(Beginning of PROVIDED DATA)
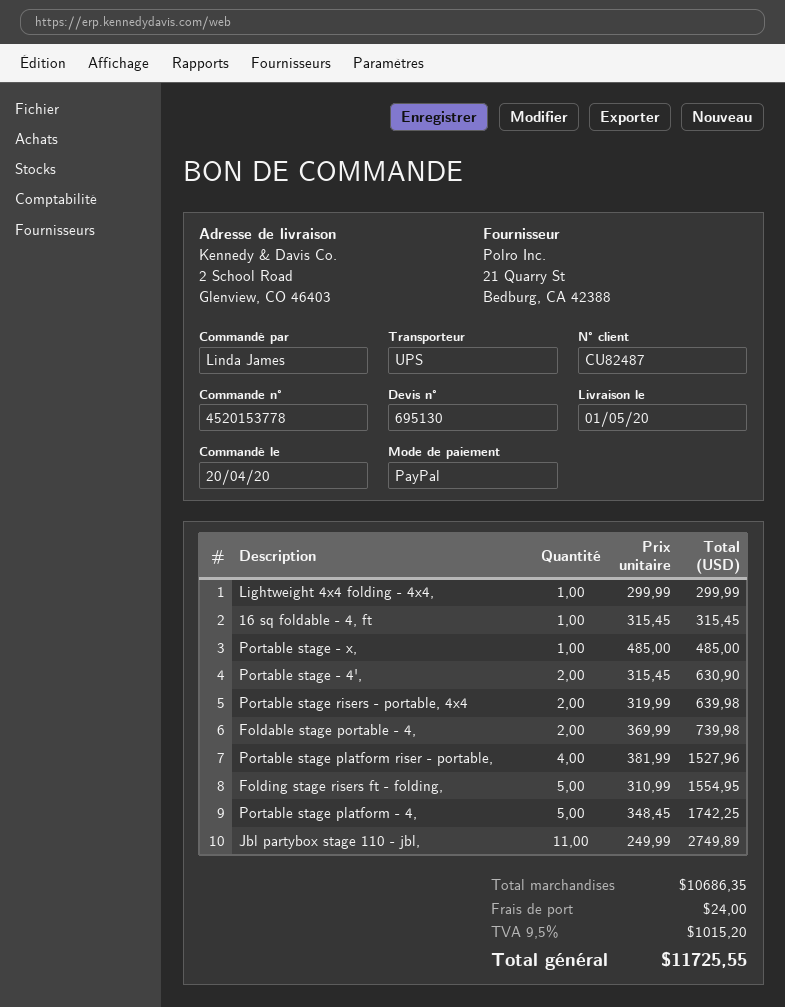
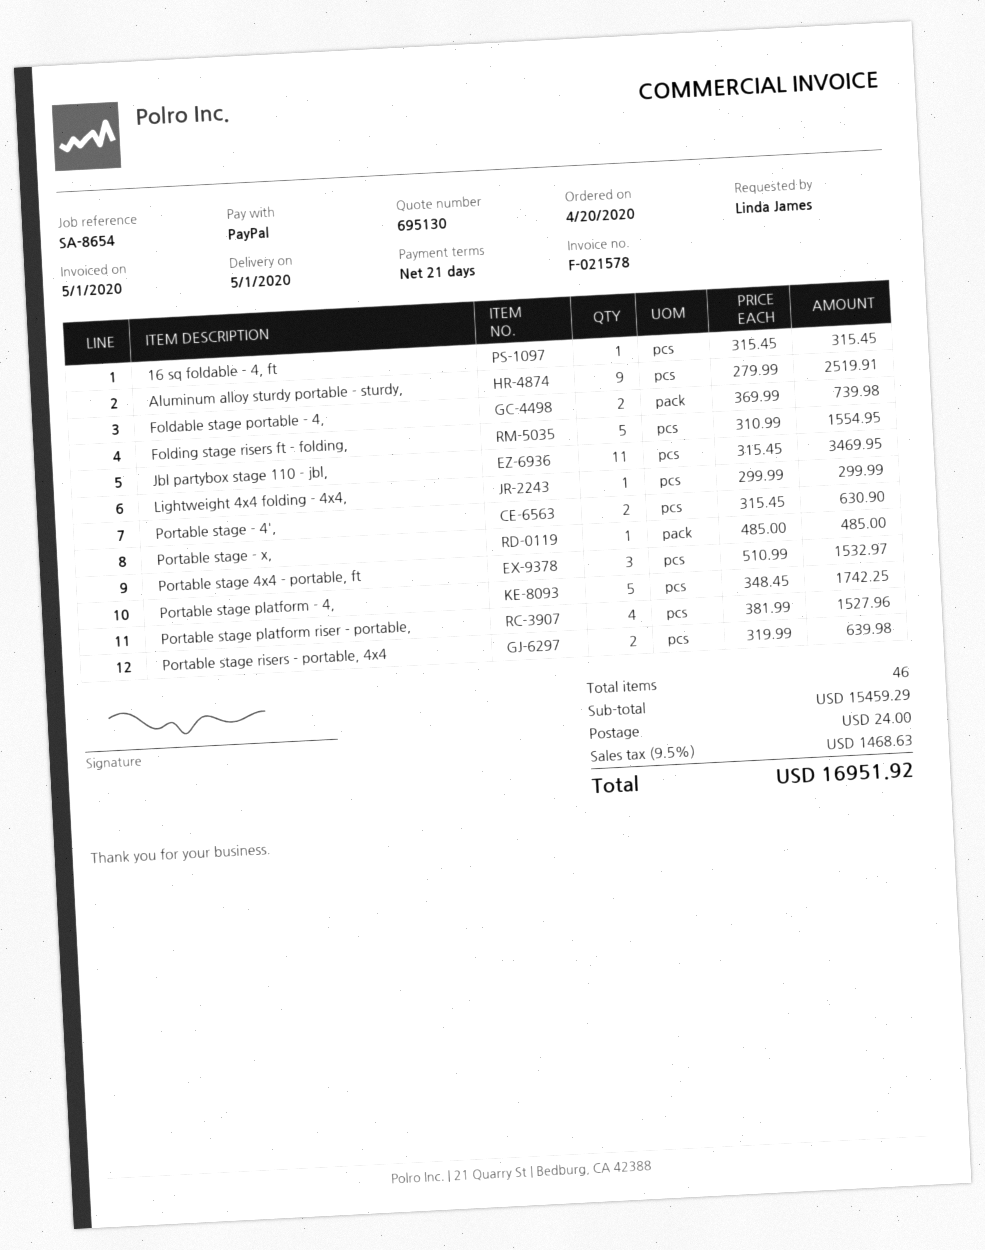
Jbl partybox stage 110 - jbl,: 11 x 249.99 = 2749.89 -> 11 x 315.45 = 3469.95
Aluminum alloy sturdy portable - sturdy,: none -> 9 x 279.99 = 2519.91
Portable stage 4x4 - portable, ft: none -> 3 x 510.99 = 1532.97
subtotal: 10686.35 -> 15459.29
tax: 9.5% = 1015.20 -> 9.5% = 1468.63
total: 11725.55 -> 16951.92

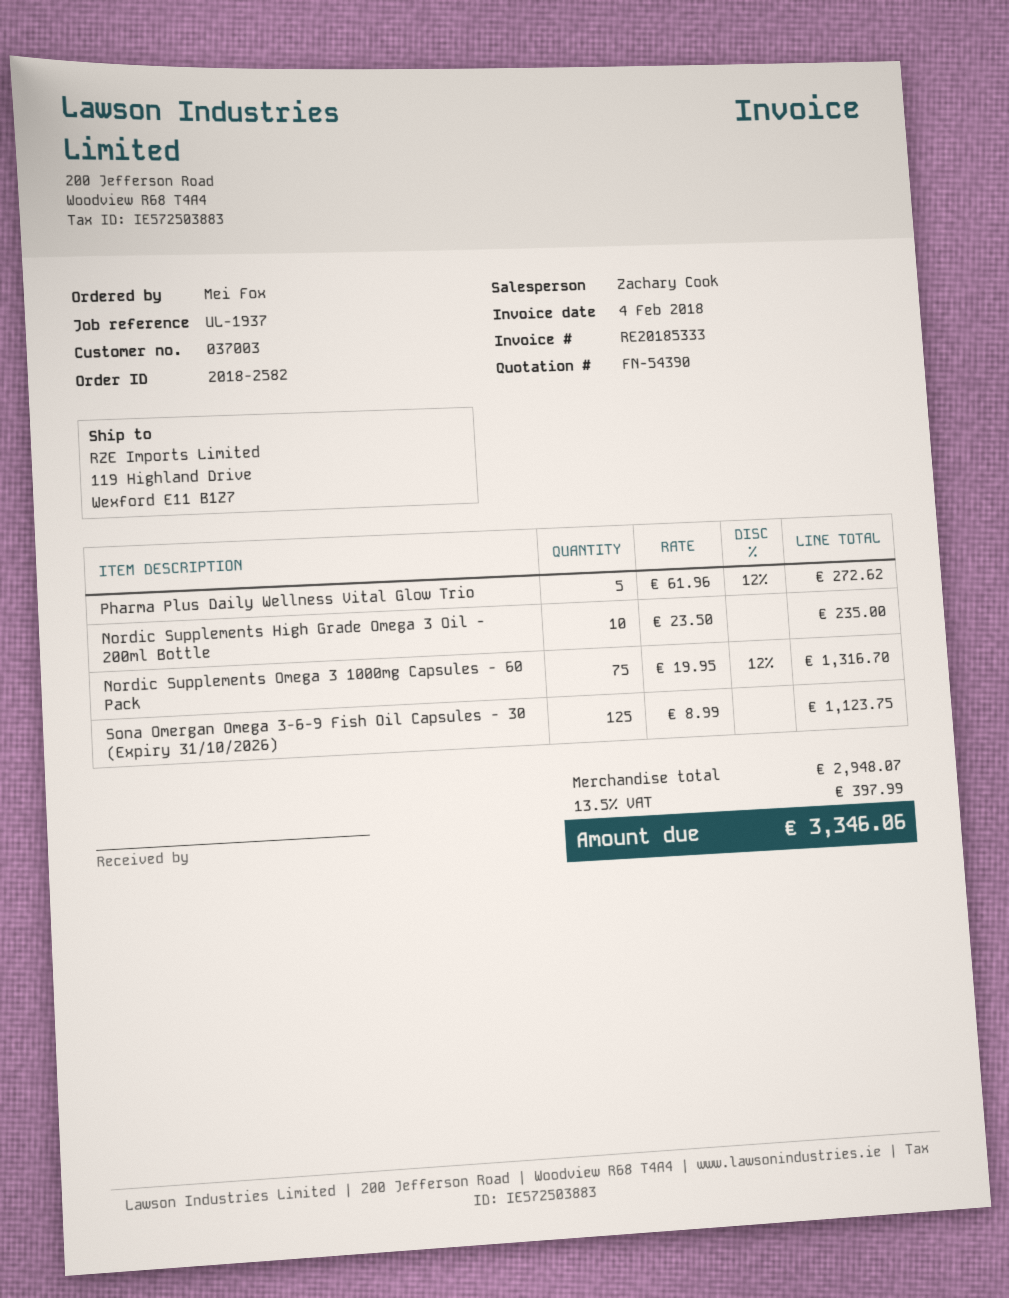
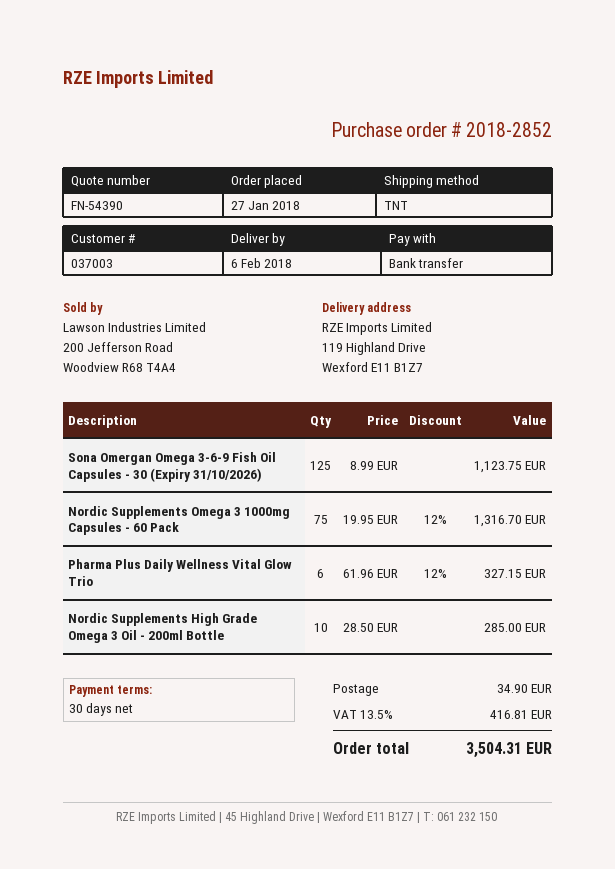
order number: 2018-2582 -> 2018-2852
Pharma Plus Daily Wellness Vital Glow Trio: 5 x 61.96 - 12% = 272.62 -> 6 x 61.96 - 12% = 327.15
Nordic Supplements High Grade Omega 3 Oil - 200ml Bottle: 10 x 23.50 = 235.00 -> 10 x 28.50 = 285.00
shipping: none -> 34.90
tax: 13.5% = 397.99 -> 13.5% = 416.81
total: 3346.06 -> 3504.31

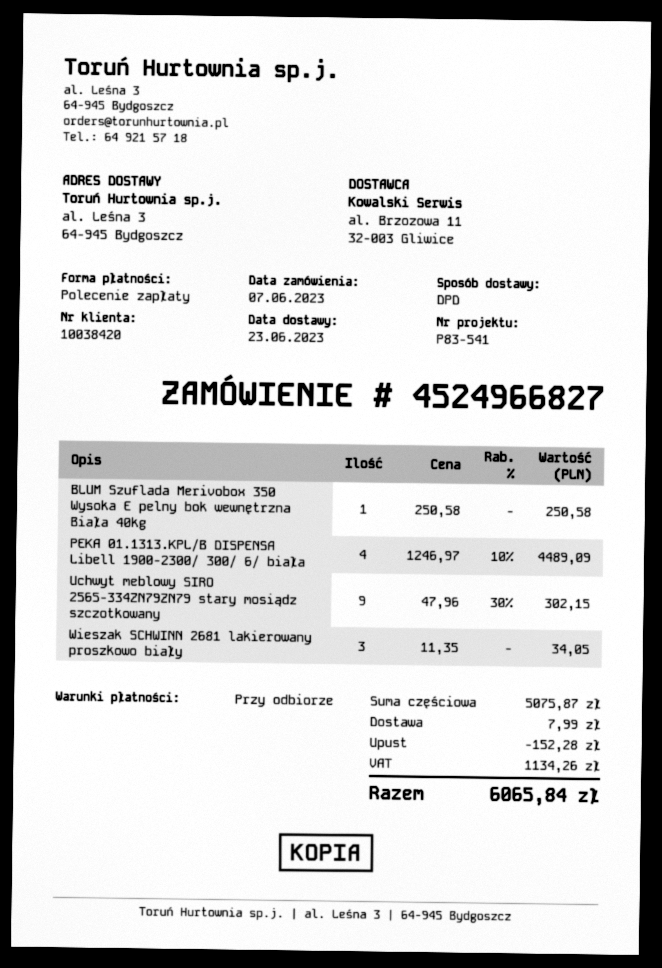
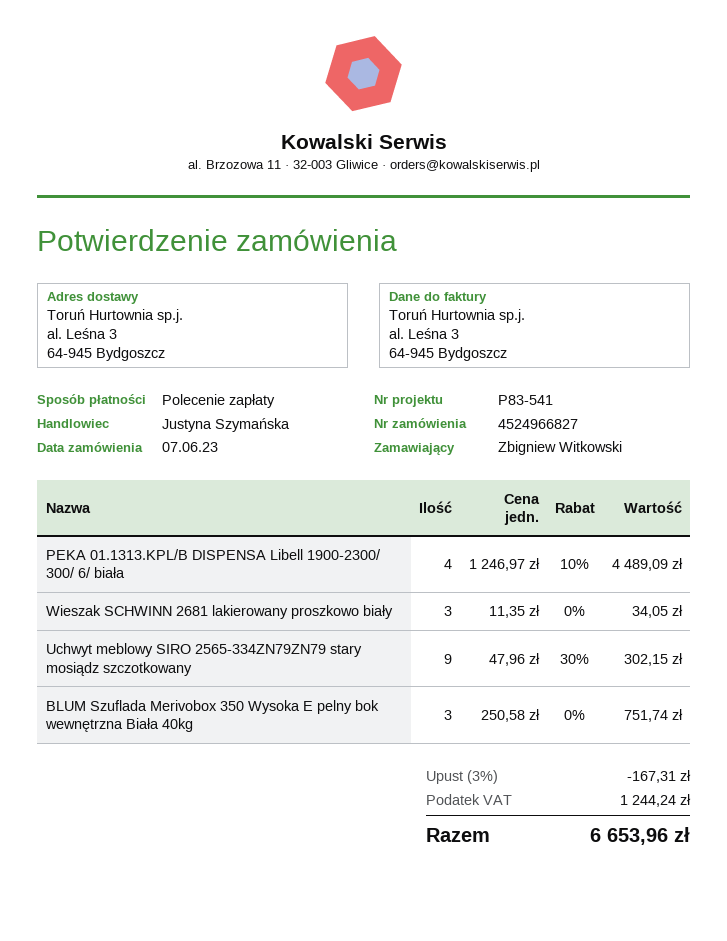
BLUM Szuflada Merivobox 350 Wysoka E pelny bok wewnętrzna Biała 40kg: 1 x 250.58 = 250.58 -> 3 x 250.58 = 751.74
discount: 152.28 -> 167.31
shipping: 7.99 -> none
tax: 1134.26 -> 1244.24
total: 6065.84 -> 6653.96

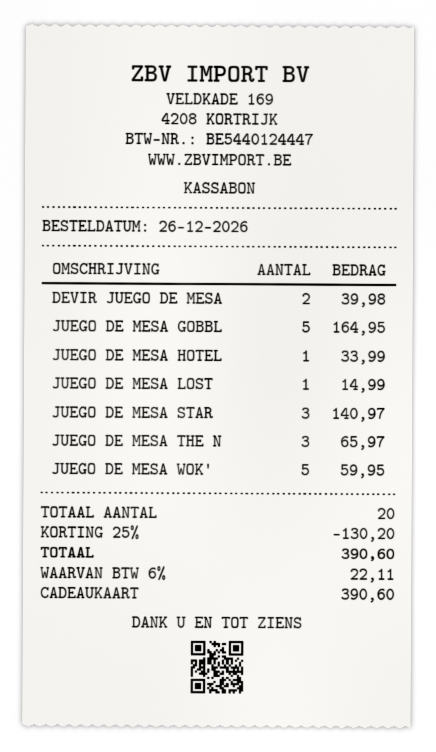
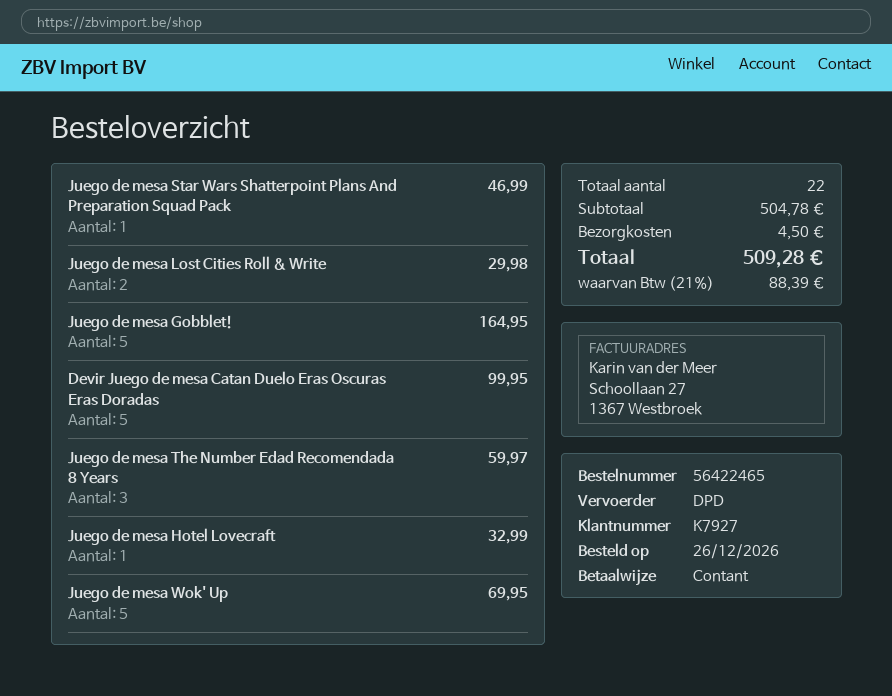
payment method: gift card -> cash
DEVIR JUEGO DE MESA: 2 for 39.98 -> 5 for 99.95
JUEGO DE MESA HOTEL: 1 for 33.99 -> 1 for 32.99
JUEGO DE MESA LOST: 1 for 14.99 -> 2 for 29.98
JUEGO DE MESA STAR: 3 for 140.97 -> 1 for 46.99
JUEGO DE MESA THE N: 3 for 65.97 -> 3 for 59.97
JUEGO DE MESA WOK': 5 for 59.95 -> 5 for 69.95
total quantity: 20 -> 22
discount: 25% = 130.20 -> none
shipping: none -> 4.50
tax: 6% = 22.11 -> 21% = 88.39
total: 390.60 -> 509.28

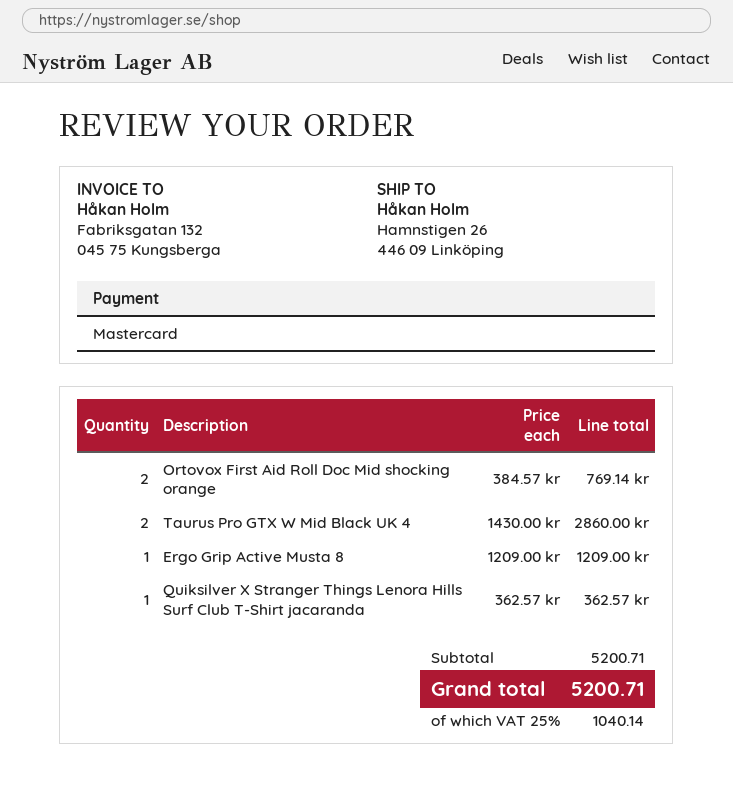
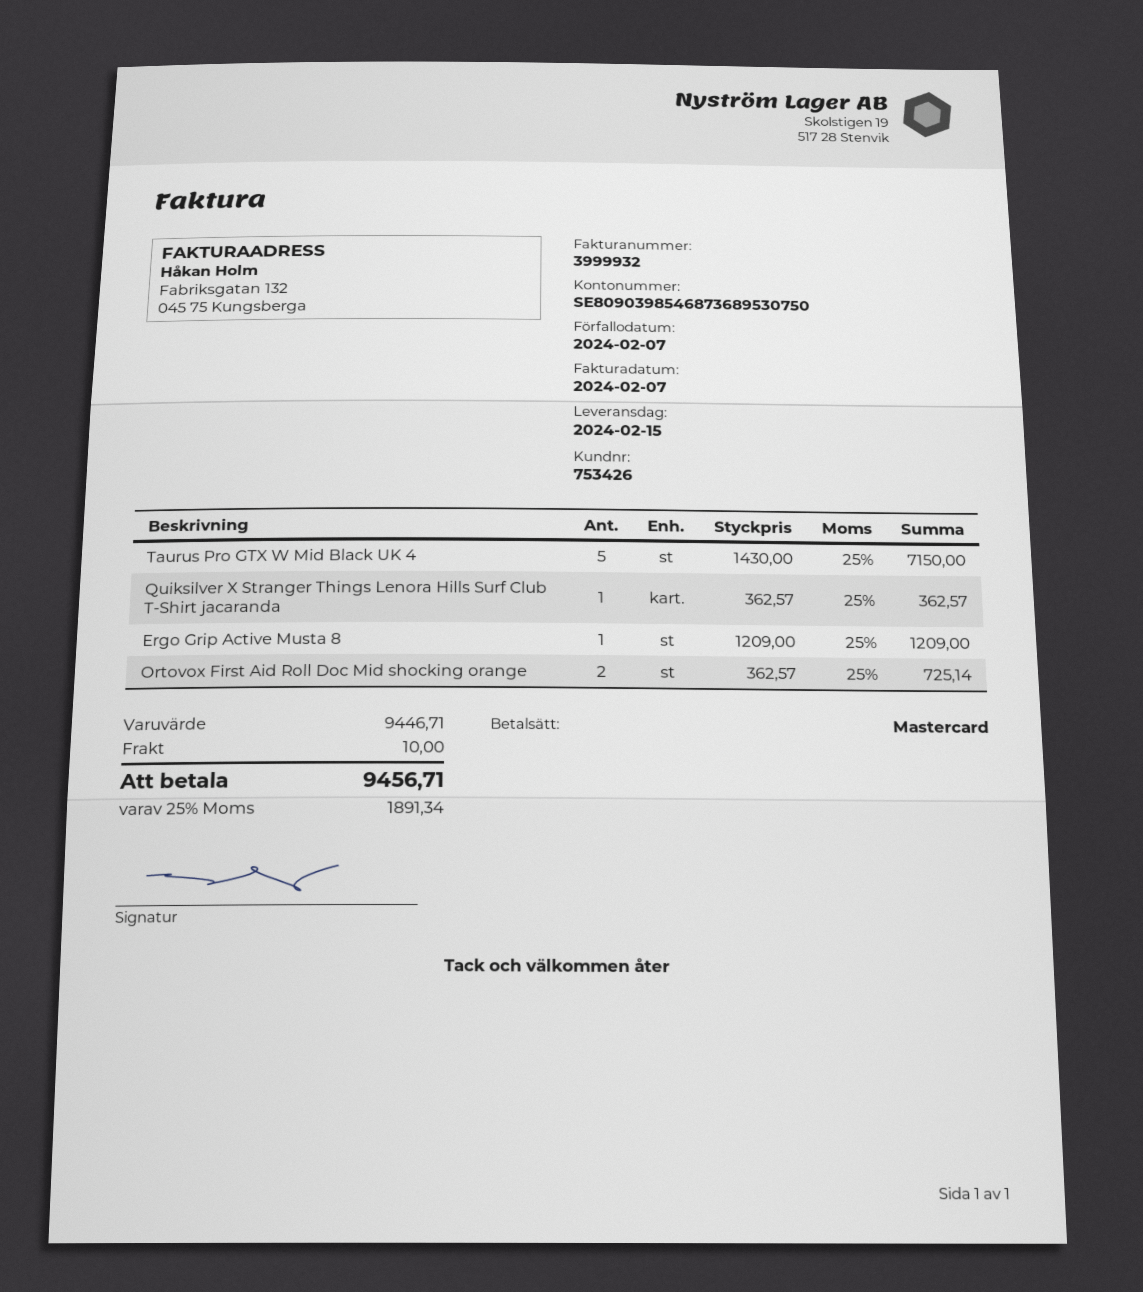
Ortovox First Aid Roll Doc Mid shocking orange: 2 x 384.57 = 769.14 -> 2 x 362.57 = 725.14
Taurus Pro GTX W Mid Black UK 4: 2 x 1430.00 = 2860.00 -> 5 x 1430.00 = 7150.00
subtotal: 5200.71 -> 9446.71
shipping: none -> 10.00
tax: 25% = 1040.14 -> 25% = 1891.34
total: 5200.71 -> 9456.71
(End of PROVIDED DATA)
WORK REQUIRED => Will you set down the records word for word while leaving out every picture?

PROBLEM SOLUTION =>
Jbl partybox stage 110 - jbl,: 11 x 249.99 = 2749.89 -> 11 x 315.45 = 3469.95
Aluminum alloy sturdy portable - sturdy,: none -> 9 x 279.99 = 2519.91
Portable stage 4x4 - portable, ft: none -> 3 x 510.99 = 1532.97
subtotal: 10686.35 -> 15459.29
tax: 9.5% = 1015.20 -> 9.5% = 1468.63
total: 11725.55 -> 16951.92

order number: 2018-2582 -> 2018-2852
Pharma Plus Daily Wellness Vital Glow Trio: 5 x 61.96 - 12% = 272.62 -> 6 x 61.96 - 12% = 327.15
Nordic Supplements High Grade Omega 3 Oil - 200ml Bottle: 10 x 23.50 = 235.00 -> 10 x 28.50 = 285.00
shipping: none -> 34.90
tax: 13.5% = 397.99 -> 13.5% = 416.81
total: 3346.06 -> 3504.31

BLUM Szuflada Merivobox 350 Wysoka E pelny bok wewnętrzna Biała 40kg: 1 x 250.58 = 250.58 -> 3 x 250.58 = 751.74
discount: 152.28 -> 167.31
shipping: 7.99 -> none
tax: 1134.26 -> 1244.24
total: 6065.84 -> 6653.96

payment method: gift card -> cash
DEVIR JUEGO DE MESA: 2 for 39.98 -> 5 for 99.95
JUEGO DE MESA HOTEL: 1 for 33.99 -> 1 for 32.99
JUEGO DE MESA LOST: 1 for 14.99 -> 2 for 29.98
JUEGO DE MESA STAR: 3 for 140.97 -> 1 for 46.99
JUEGO DE MESA THE N: 3 for 65.97 -> 3 for 59.97
JUEGO DE MESA WOK': 5 for 59.95 -> 5 for 69.95
total quantity: 20 -> 22
discount: 25% = 130.20 -> none
shipping: none -> 4.50
tax: 6% = 22.11 -> 21% = 88.39
total: 390.60 -> 509.28

Ortovox First Aid Roll Doc Mid shocking orange: 2 x 384.57 = 769.14 -> 2 x 362.57 = 725.14
Taurus Pro GTX W Mid Black UK 4: 2 x 1430.00 = 2860.00 -> 5 x 1430.00 = 7150.00
subtotal: 5200.71 -> 9446.71
shipping: none -> 10.00
tax: 25% = 1040.14 -> 25% = 1891.34
total: 5200.71 -> 9456.71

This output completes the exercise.